Les nucléases à doigt de zinc (ZFNs) se sont révélées très effectives pour effectuer des modifications ciblées de génome (par exemple pour la thérapie génique) mais n’ont pas été largement adoptées car il faut construire une protéine spécifique pour chaque site ADN à cibler, et leur emploi n’est pas facile. Les TALENs fonctionnent avec une région de répétition dans laquelle on peut introduire de multiples résidus permettant de reconnaître de multiples séquences, simultanément, donc, à la limite, un gène tout entier. Elles sont plus faciles à construire que les ZFNs, et leur bas coût en font des outils excellents pour l’ingénierie du génome. Elles n’ont pourtant pas connu une large utilisation, à cause de la nécessité de construire les protéines spécifiques de séquences. De plus, ZFNs et TALENS  ont une certaine activité indésirable « hors cible ».

 

L’introduction en 2013 (Feng Zhang, George M Church, Jennifer Doudna), du mécanisme bactérien CRISPR-Cas dans la panoplie des outils de modification ciblée de génome a donc fait l’effet d’une véritable révolution.

 

Mais il faut noter que CRISPR-Cas9 provoque - comme les ZFNs et la TALENS des "effets hors cible" indésirables  (insertions/mutations et même délétions ou translocations chromosomiques). Si ceux-ci sont rares et en partie prévisibles, ils n'en sont pas moins fâcheux. Il ne faudrait donc pas utiliser la technique CRISPR-Cas9 (pas plus que les autres techniques de modification ciblée génomique actuellement disponibles) pour des modifications génétiques sur l'homme (y compris en thérapie génique somatique) tant que ces effets n'auront pas été sérieusement controlés.

 

 

Lire la suite : La révolution CRISPR-cas9 et ses « enjeux éthiques graves »

 

[1] Protéine dotée de propriétés catalytique.

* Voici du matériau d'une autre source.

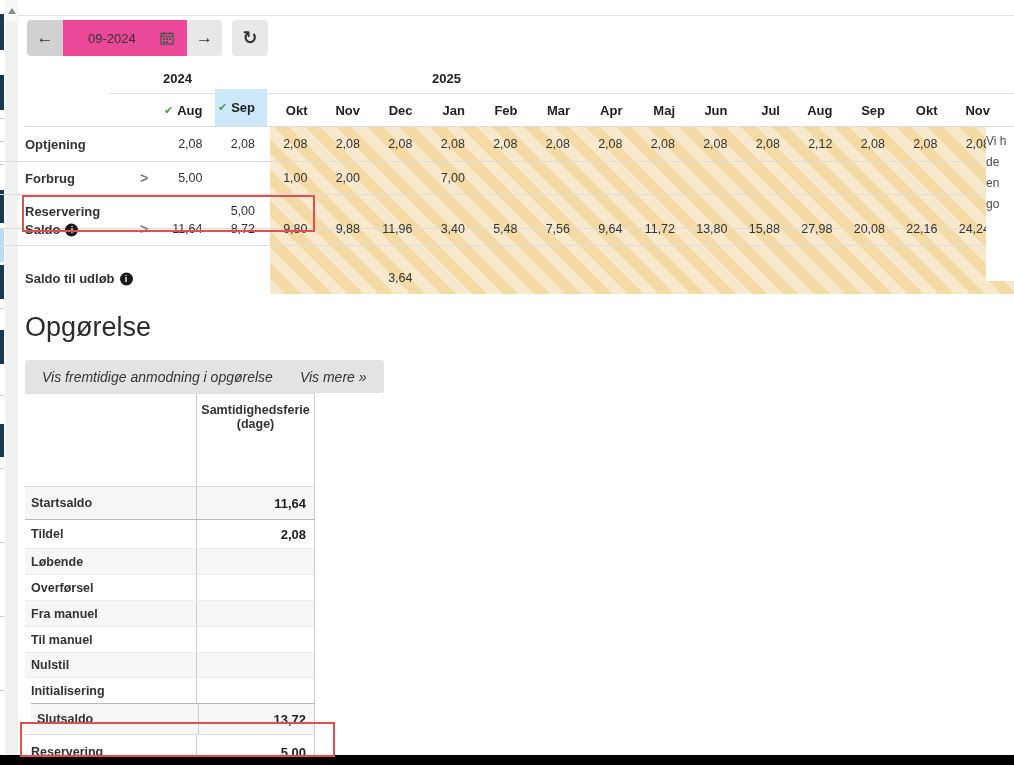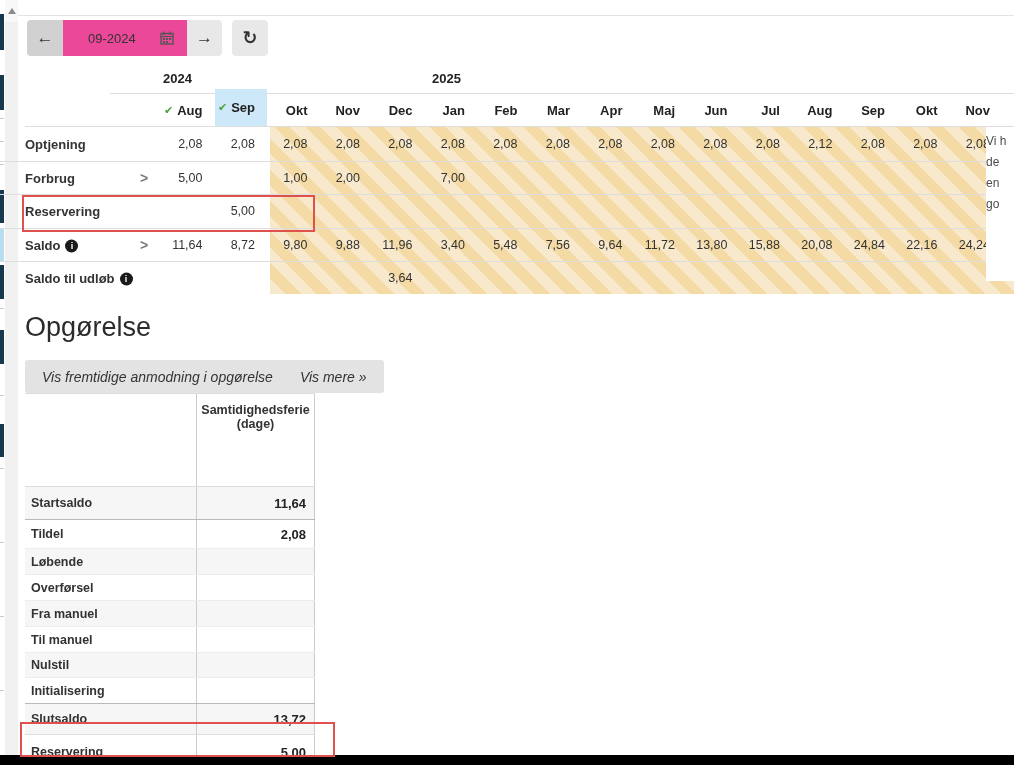--- a/index.html
+++ b/index.html
@@ -272,7 +272,7 @@
       <span class="mlabel">Reservering</span>
       <div class="mval" style="left: 214.5px;">5,00</div>
     </div>
-    <div class="mrow bb" style="top: 228px; height: 33px;">
+    <div class="mrow bb" style="top: 212px; height: 33px;">
       <span class="mlabel">Saldo<span class="info">i</span></span>
       <span class="chev">&gt;</span>
       <div class="mval" style="left: 162px;">11,64</div>

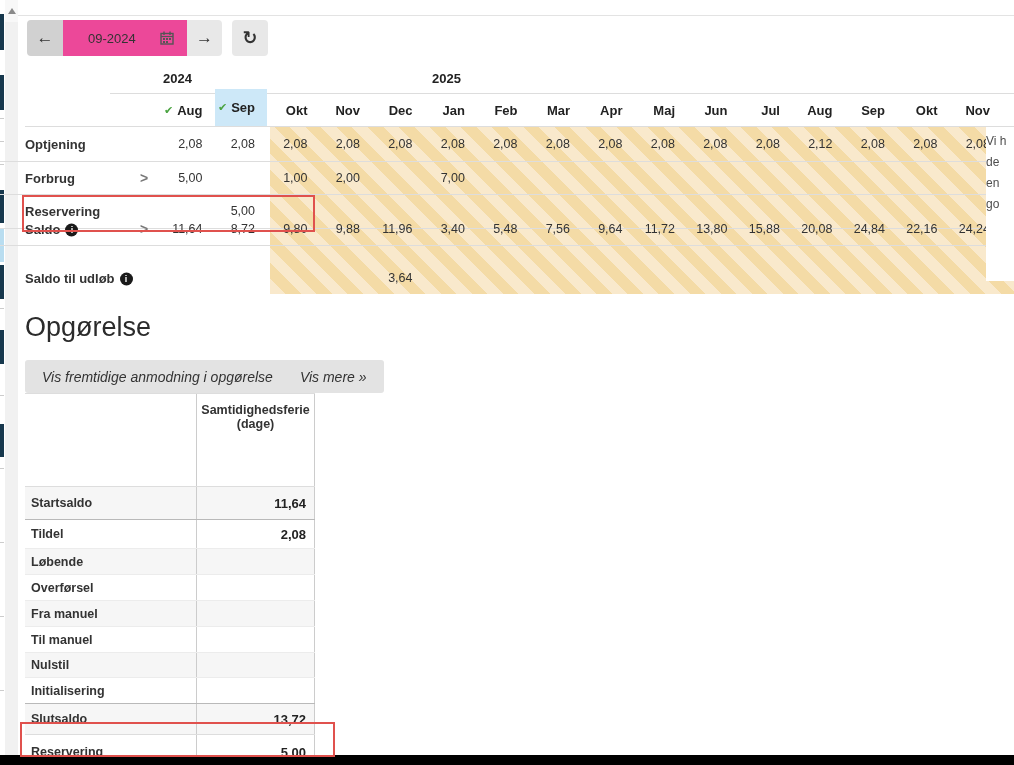--- a/index.html
+++ b/index.html
@@ -287,7 +287,7 @@
       <div class="mval" style="left: 634.5px;">11,72</div>
       <div class="mval" style="left: 687px;">13,80</div>
       <div class="mval" style="left: 739.5px;">15,88</div>
-      <div class="mval" style="left: 792px;">20,08</div>
+      <div class="mval" style="left: 792px;">27,98</div>
       <div class="mval" style="left: 844.5px;">24,84</div>
       <div class="mval" style="left: 897px;">22,16</div>
       <div class="mval" style="left: 949.5px;">24,24</div>

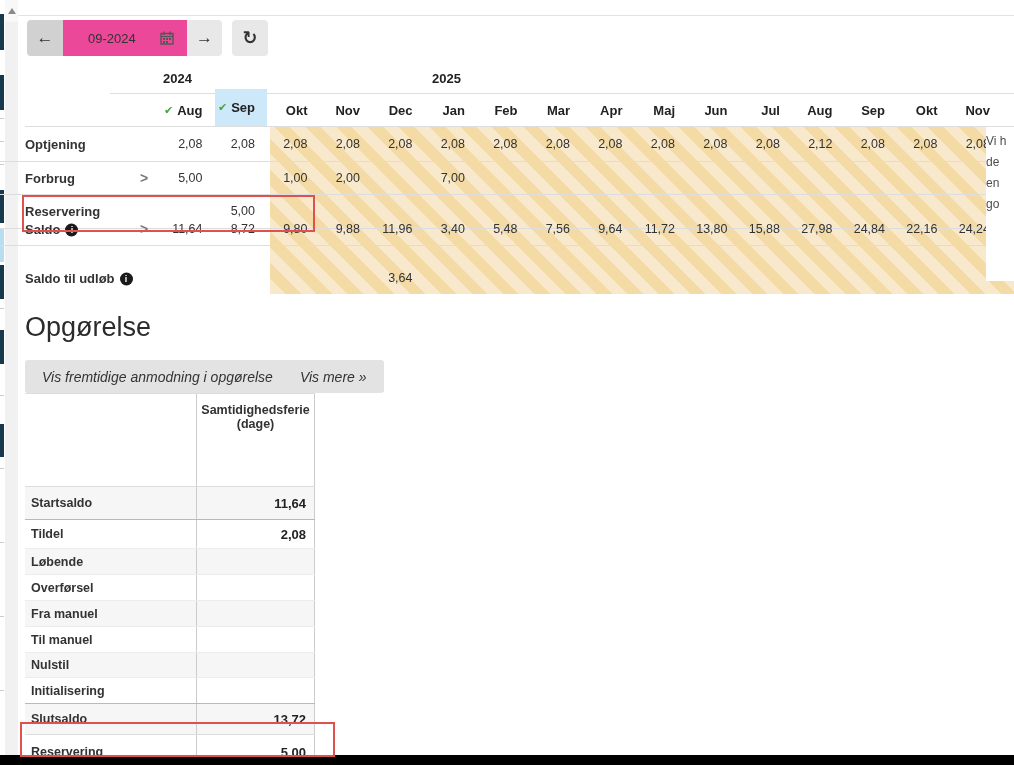--- a/index.html
+++ b/index.html
@@ -288,7 +288,7 @@
       <div class="mval" style="left: 687px;">13,80</div>
       <div class="mval" style="left: 739.5px;">15,88</div>
       <div class="mval" style="left: 792px;">27,98</div>
-      <div class="mval" style="left: 844.5px;">24,84</div>
+      <div class="mval" style="left: 844.5px;">20,08</div>
       <div class="mval" style="left: 897px;">22,16</div>
       <div class="mval" style="left: 949.5px;">24,24</div>
     </div>

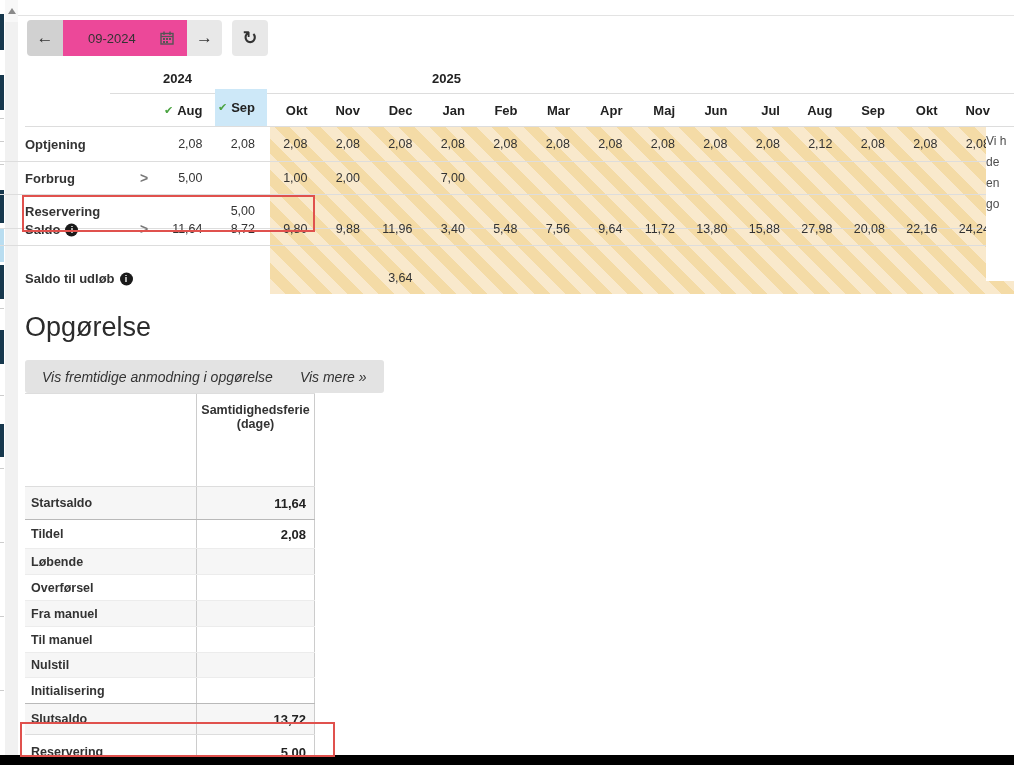--- a/index.html
+++ b/index.html
@@ -179,7 +179,7 @@
         <div class="sl">Initialisering</div>
         <div class="sv"></div>
       </div>
-      <div class="srow" style="height: 30px; border-top: 1px solid rgb(185, 185, 185); background: rgb(246, 246, 246);">
+      <div class="srow" style="height: 30px; border-top: 1px solid rgb(185, 185, 185); background: rgb(246, 246, 246); margin-left: 6px;">
         <div class="sl">Slutsaldo</div>
         <div class="sv">13,72</div>
       </div>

[2] Une nucléase est une enzyme capable de couper l’ADN en des points précis.

[3]  «insertion», c’est à dire addition d’un ou de plusieurs nucléotides – « délétion » c’est à dire suppression d’un ou de plusieurs nucléotides

[4] Une endonucléase est une nucléase, qui coupe un acide nucléique en fragments plus courts. Les endonucléases sont capables de couper au milieu de la chaîne, par opposition aux exonucléases qui n'attaquent que les nucléotides situés aux extrémités des fragments.

[5] Les méganucléases sont des nucléases d'ADN qui se caractérisent par un site de reconnaissance de grande taille (des séquences d’ADN double-brin de 12 à 40 paires de bases), ce qui fait qu’il est généralement présent en un seul exemplaire dans un génome donné.